Nous avons décidé de coordonner des enquêtes, chacun dans nos secteurs de lutte et de vie, avec les personnes concernées pour mettre en commun les données et proposer des analyses collectives, dans le but de renforcer les expériences d’entraide populaire et de nourrir les luttes d’aujourd’hui et de demain.

Nous avons défini six secteurs d’enquête que nous pensons comme un seul champ de lutte : les territoires colonisés, les quartiers populaires, les prisons, les centres de rétention administrative (CRA), les foyers d’immigrés, et les établissements sociaux et médico-sociaux. Nous avons établi un protocole d’enquête (une liste de questions pour mener des entretiens et des pistes de recherches). Les Gilets noirs avaient déjà bien avancé et organisé leurs auto-enquêtes dans de nombreux foyers. À leur suite, chaque groupe a enquêté de manière autonome puis a restitué ces données aux autres groupes, ce qui a permis un croisement des analyses. Il s’agit de comprendre ce qu’il se passe durant cet état d’urgence sanitaire afin de renforcer et coordonner les solidarités et les résistances populaires.

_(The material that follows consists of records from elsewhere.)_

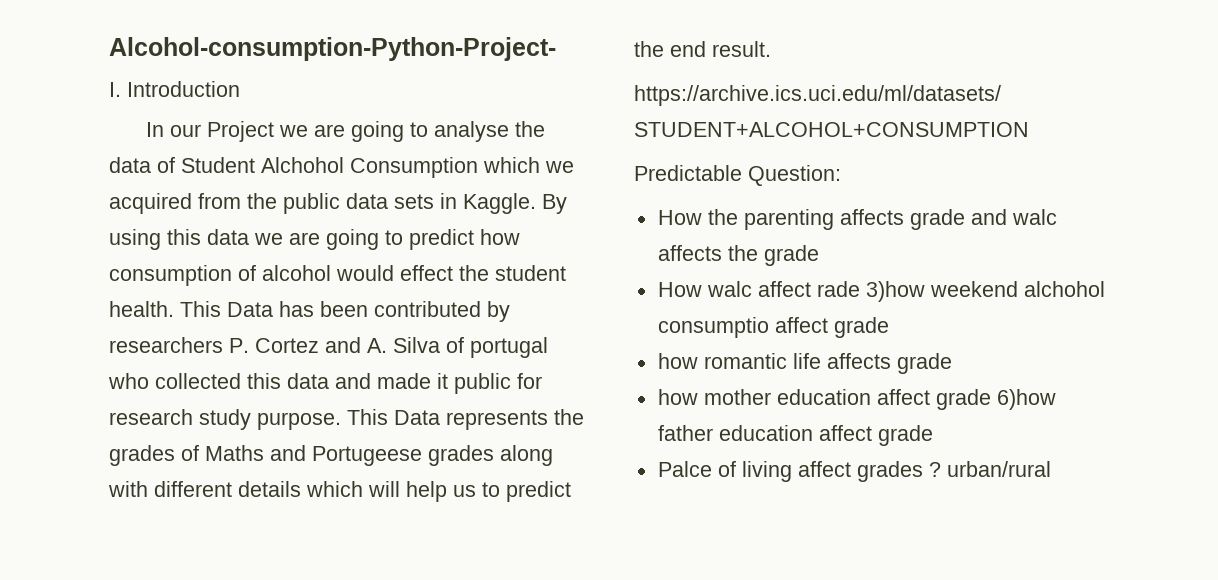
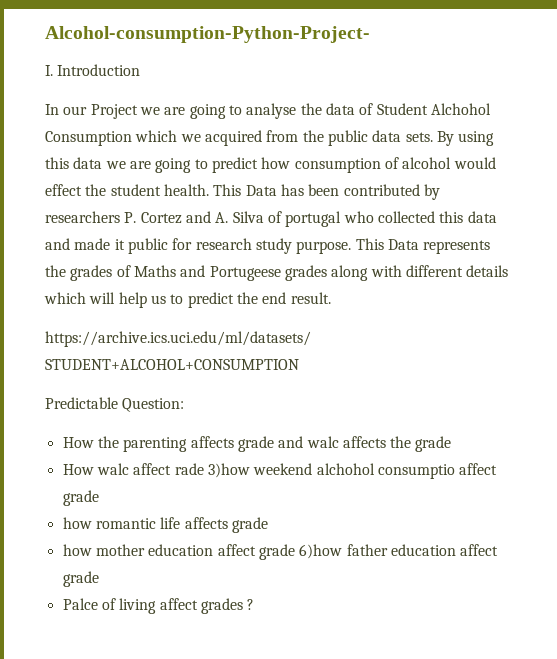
[394,193,536,214] sets in Kaggle. -> [405,132,433,142] sets.
[946,461,1051,477] urban/rural -> (255, 604) none

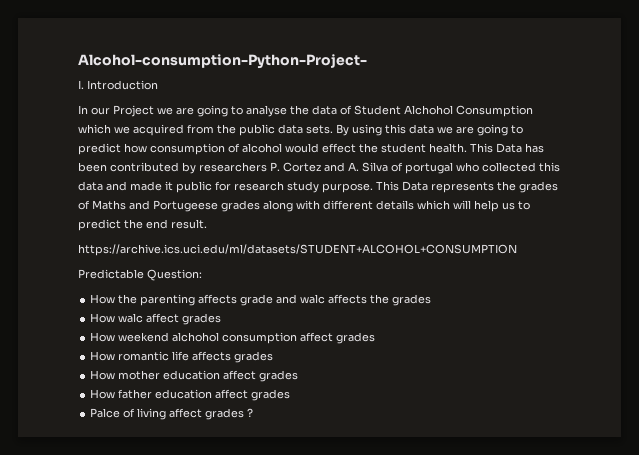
[415,436,452,452] grade -> [392,294,432,306] grades
[174,463,498,479] [62,490,99,506] [62,517,92,529] rade 3)how weekend alchohol consumptio affect grade // how -> [182,313,222,325] [90,332,376,344] [90,351,116,361] grades // How weekend alchohol consumption affect grades // How
[231,517,268,533] [62,544,92,556] grade // how -> [234,351,274,363] [90,370,116,380] grades // How
[258,544,343,560] grade 6)how -> [259,370,299,382] [90,389,116,399] grades // How
[62,571,99,587] grade -> [251,389,291,401] grades

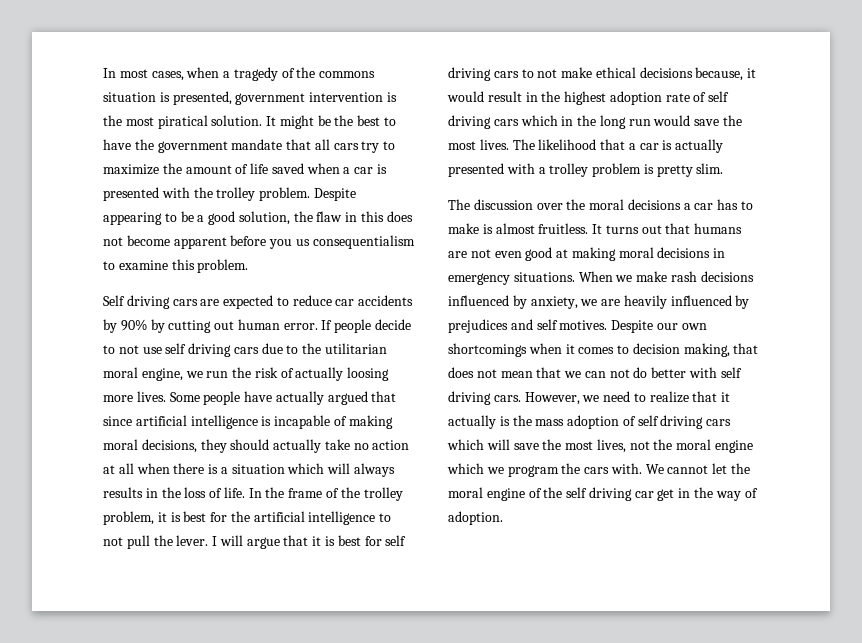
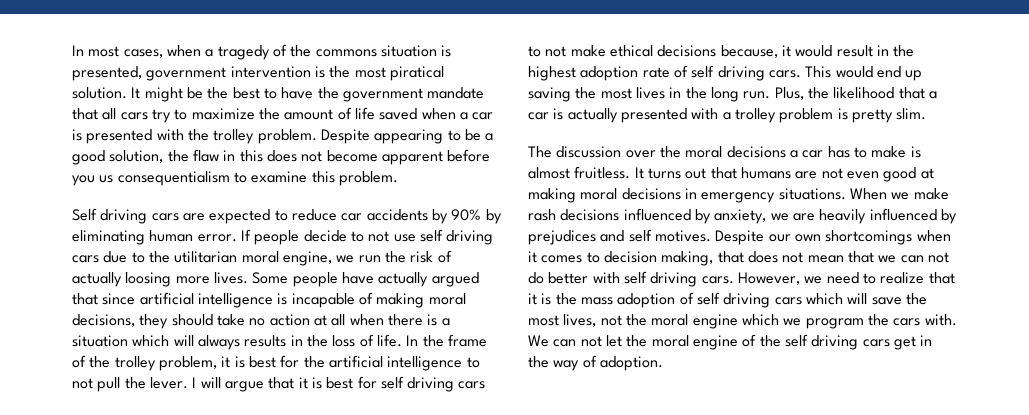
[168,320,235,333] cutting out -> [72,230,145,245] eliminating
[273,439,322,453] actually -> (213, 320) none
[493,115,743,129] [448,139,535,150] cars which in the long run would save the most lives. The -> [768,66,923,81] [528,87,829,102] cars. This would end up saving the most lives in the long run. Plus, the
[448,415,496,429] actually -> (537, 299) none
[667,465,709,474] cannot -> [553,336,602,347] can not
[634,491,654,498] car -> [862,339,890,347] cars

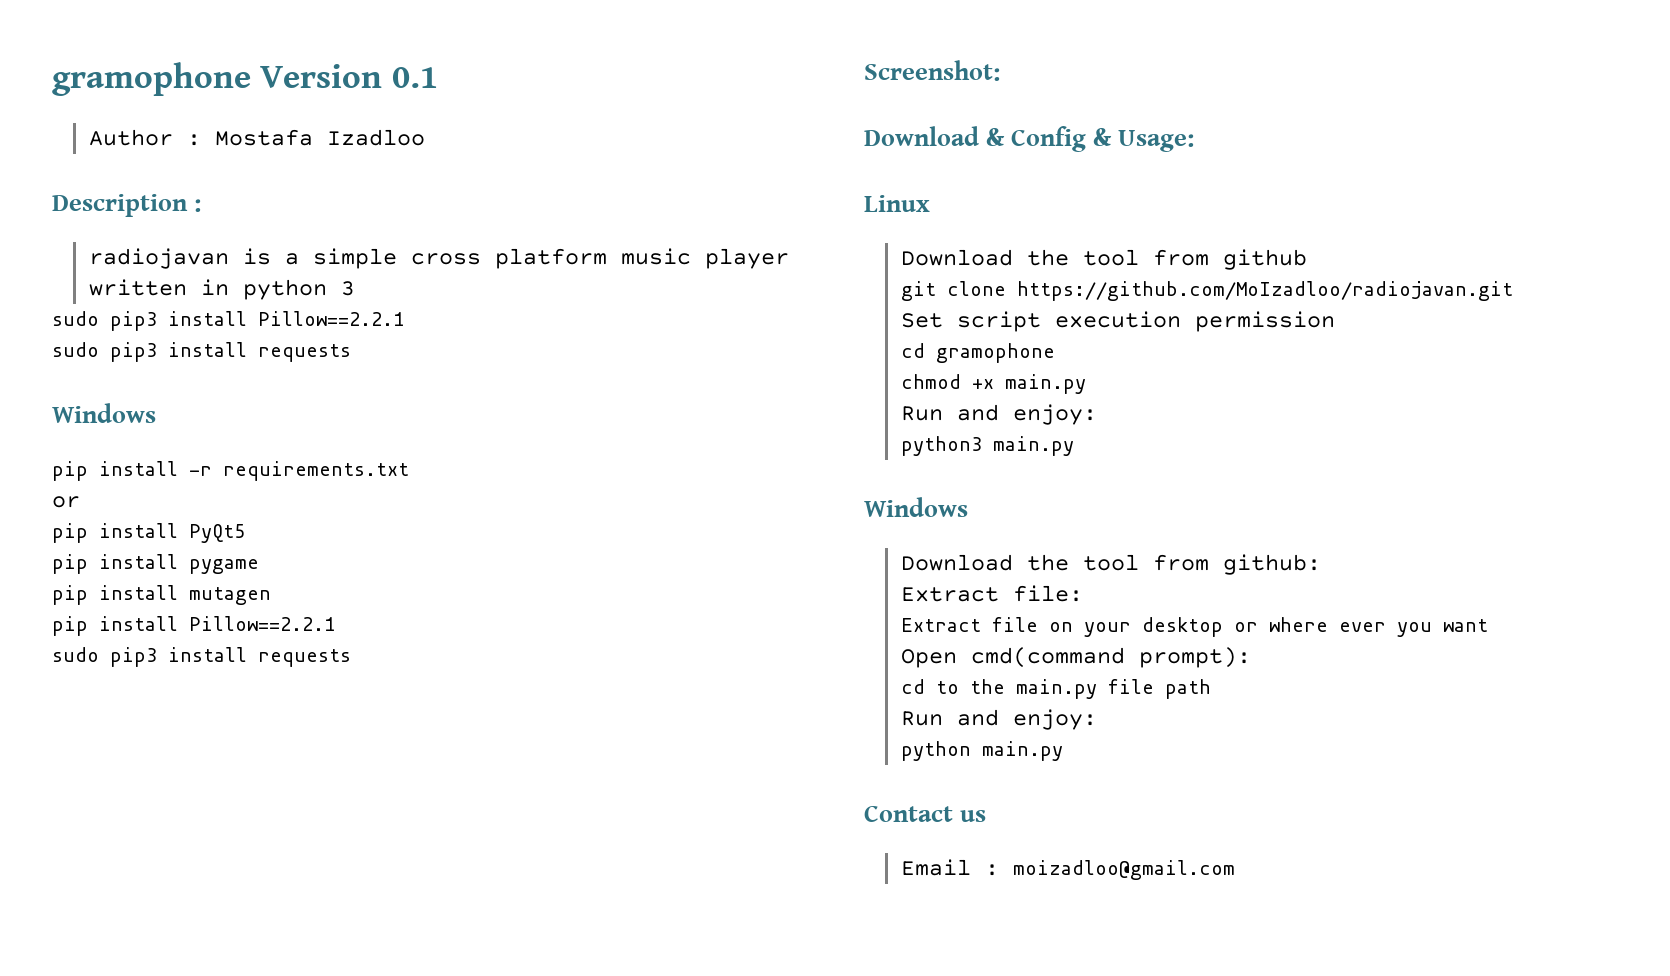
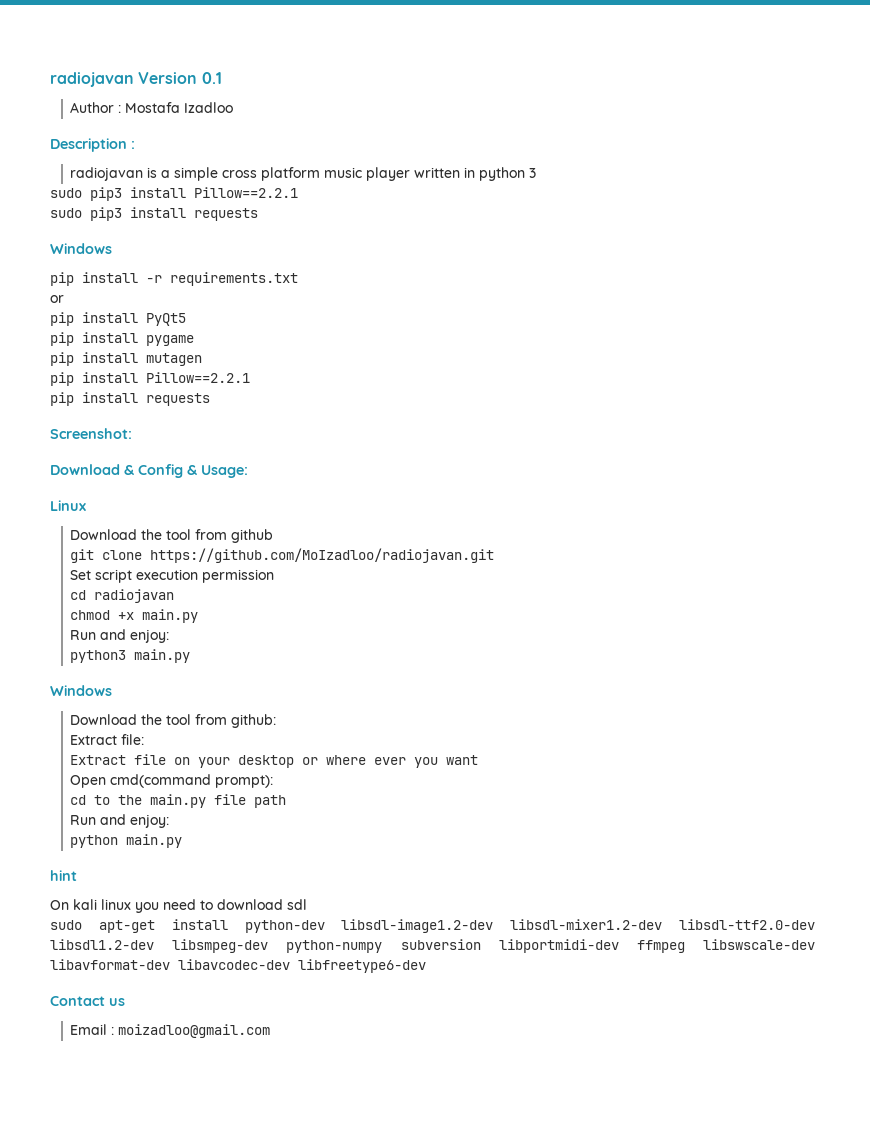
[52,62,251,96] gramophone -> [50,72,134,87] radiojavan
[52,647,157,667] sudo pip3 -> [50,392,74,406] pip
[935,343,1055,363] gramophone -> [94,589,175,603] radiojavan
(1063, 751) none -> [50,870,77,881] [50,899,307,913] [50,919,815,933] [50,939,815,953] [50,959,426,973] // hint // On kali linux you need to download sdl // sudo apt-get install python-dev libsdl-image1.2-dev libsdl-mixer1.2-dev libsdl-ttf2.0-dev libsdl1.2-dev libsmpeg-dev python-numpy subversion libportmidi-dev ffmpeg libswscale-dev libavformat-dev libavcodec-dev libfreetype6-dev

L’état d’urgence (sanitaire) : une généalogie coloniale, militaire et contre-révolutionnaire

Il n’est pas innocent que le gouvernement français ait décidé de donner le nom d’état d’urgence sanitaire aux mesures prises en réponse à la pandémie. Un tel nom fait évidemment référence à l’état d’urgence tel qu’il a été forgé et utilisé par l’État français au cours des 60 dernières années, et qui, loin d’incarner une législation d’exception, est un révélateur des structures coloniales et de l’exacerbation de leur violence. L’état d’urgence a été créé en avril 1955 afin d’écraser la Révolution algérienne dans un contexte où les pouvoirs spéciaux, conférés à six reprises aux gouvernements entre 1954 et 1962, achèveront de compléter cette violence coloniale légalisée. Les pouvoirs spéciaux ont d’ailleurs ceci en commun avec l’état d’urgence sanitaire qu’ils permettent au gouvernement de prendre toute sorte de décrets sans avoir à les faire voter.

L’état d’urgence est de nouveau appliqué en 1958 puis en 1961-1963 suite aux deux putschs successifs des généraux coloniaux à Alger qui verront d’abord de Gaulle revenir au pouvoir puis instaurer la Ve République, puis permettra entre autres au préfet de police Maurice Papon de déployer une violence terrible sur les Algériens de la région parisienne : rafles, création d’un centre de détention dans le bois de Vincennes, couvre-feu pour les Algériens et massacre du 17 octobre 1961.

Souvent oubliés de cette histoire, les trois états d’urgence déclarés à l’encontre de révoltes autochtones dans le Pacifique sont cruciaux pour comprendre le continuum colonial que révèle cette loi. Wallis-et-Futuna en 1986, Tahiti-Nui en 1987, et plus important encore, Kanaky–Nouvelle-Calédonie lors de l’insurrection kanake de 1984-1988, quelques heures après l’assassinat du héros kanak Éloi Machoro par le GIGN.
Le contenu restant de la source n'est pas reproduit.